WHAT TO DO -
Answer with one number: the count of lines in this material that hold the word "Leather".

[DATA EXCERPTS]

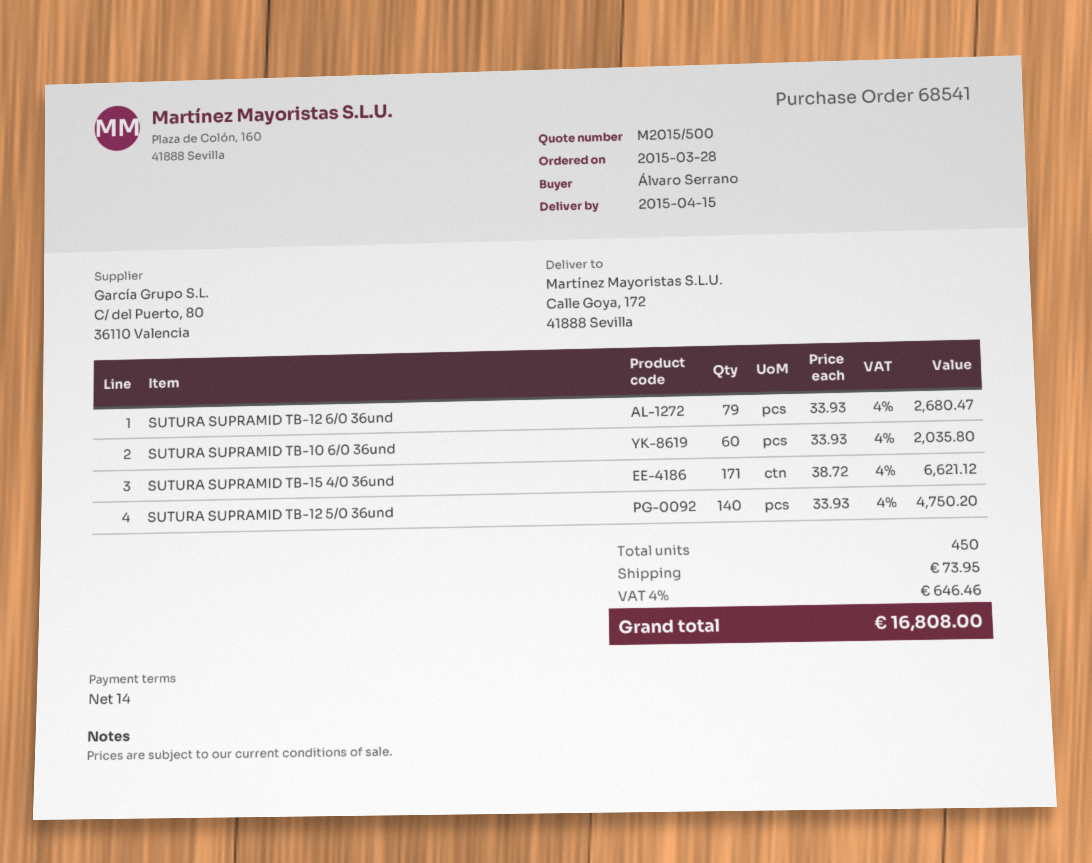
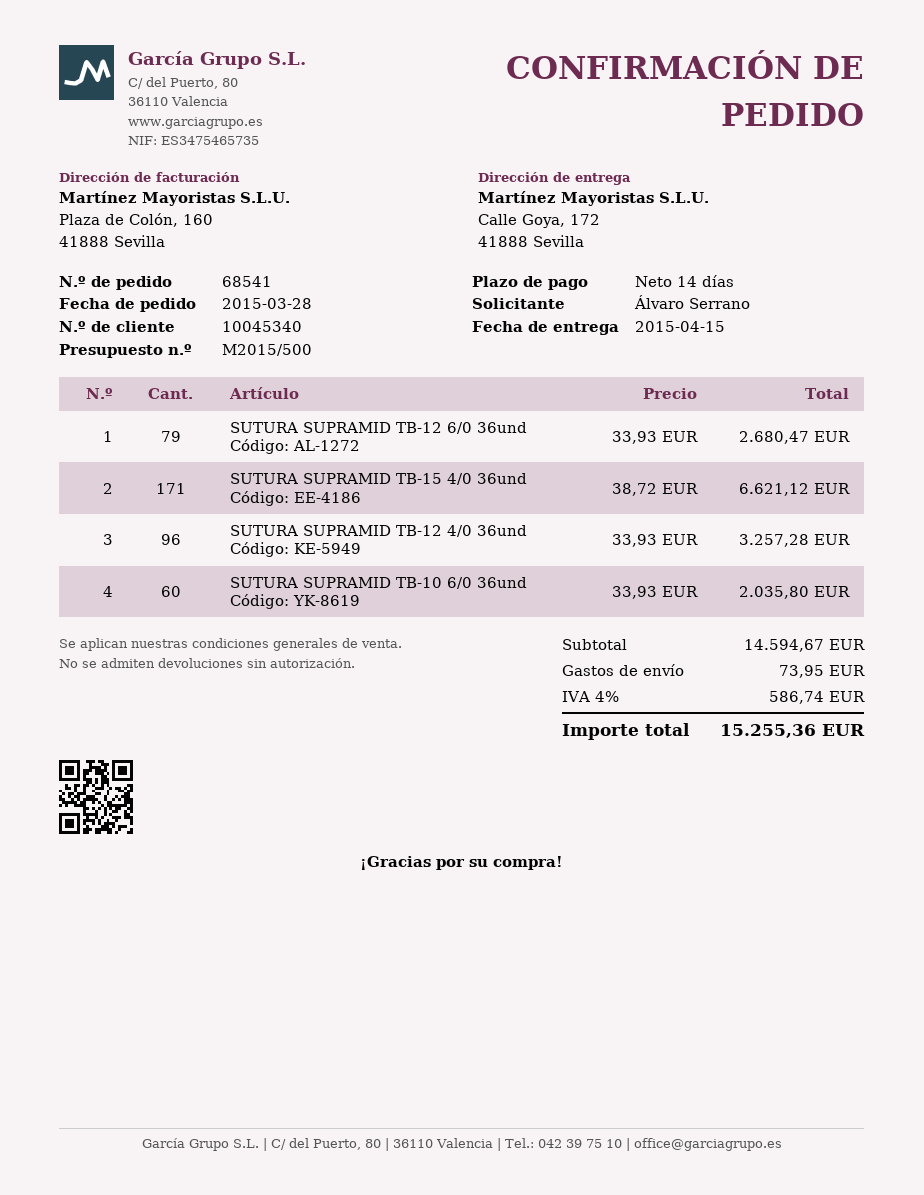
SUTURA SUPRAMID TB-12 5/0 36und: 140 x 33.93 = 4750.20 -> none
SUTURA SUPRAMID TB-12 4/0 36und: none -> 96 x 33.93 = 3257.28
tax: 4% = 646.46 -> 4% = 586.74
total: 16808.00 -> 15255.36

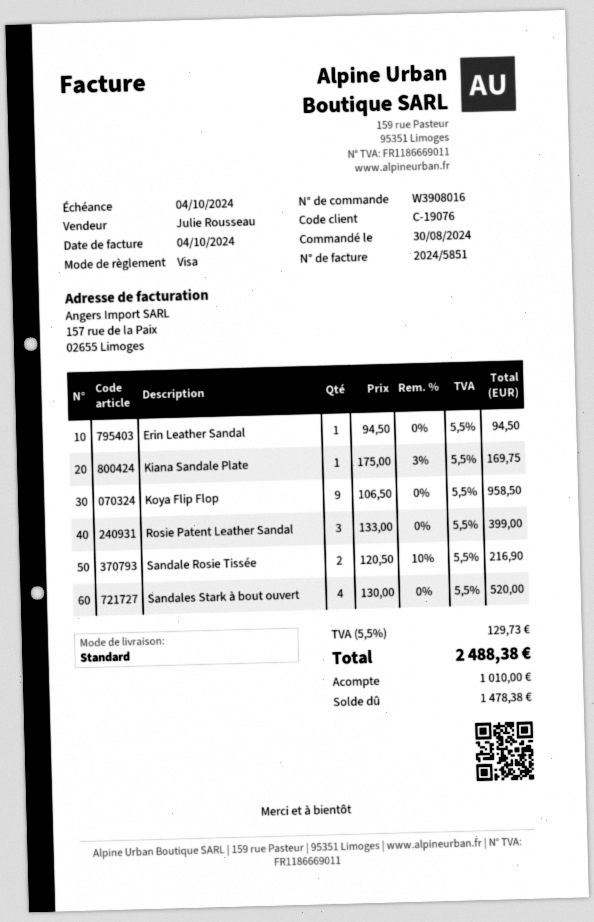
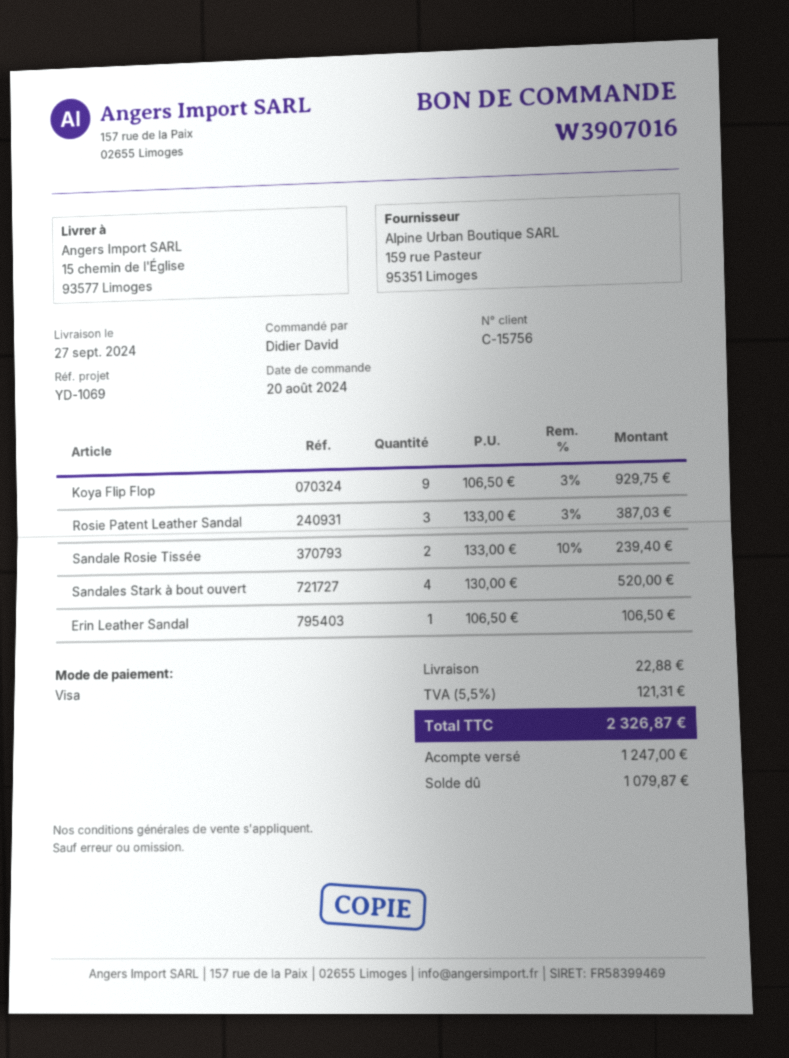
order number: W3908016 -> W3907016
order date: 2024-08-30 -> 2024-08-20
customer number: C-19076 -> C-15756
Erin Leather Sandal: 1 x 94.50 = 94.50 -> 1 x 106.50 = 106.50
Kiana Sandale Plate: 1 x 175.00 - 3% = 169.75 -> none
Koya Flip Flop: 9 x 106.50 = 958.50 -> 9 x 106.50 - 3% = 929.75
Rosie Patent Leather Sandal: 3 x 133.00 = 399.00 -> 3 x 133.00 - 3% = 387.03
Sandale Rosie Tissée: 2 x 120.50 - 10% = 216.90 -> 2 x 133.00 - 10% = 239.40
shipping: none -> 22.88
tax: 5.5% = 129.73 -> 5.5% = 121.31
total: 2488.38 -> 2326.87
deposit: 1010.00 -> 1247.00
balance: 1478.38 -> 1079.87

[/DATA EXCERPTS]

ANSWER BOX -
2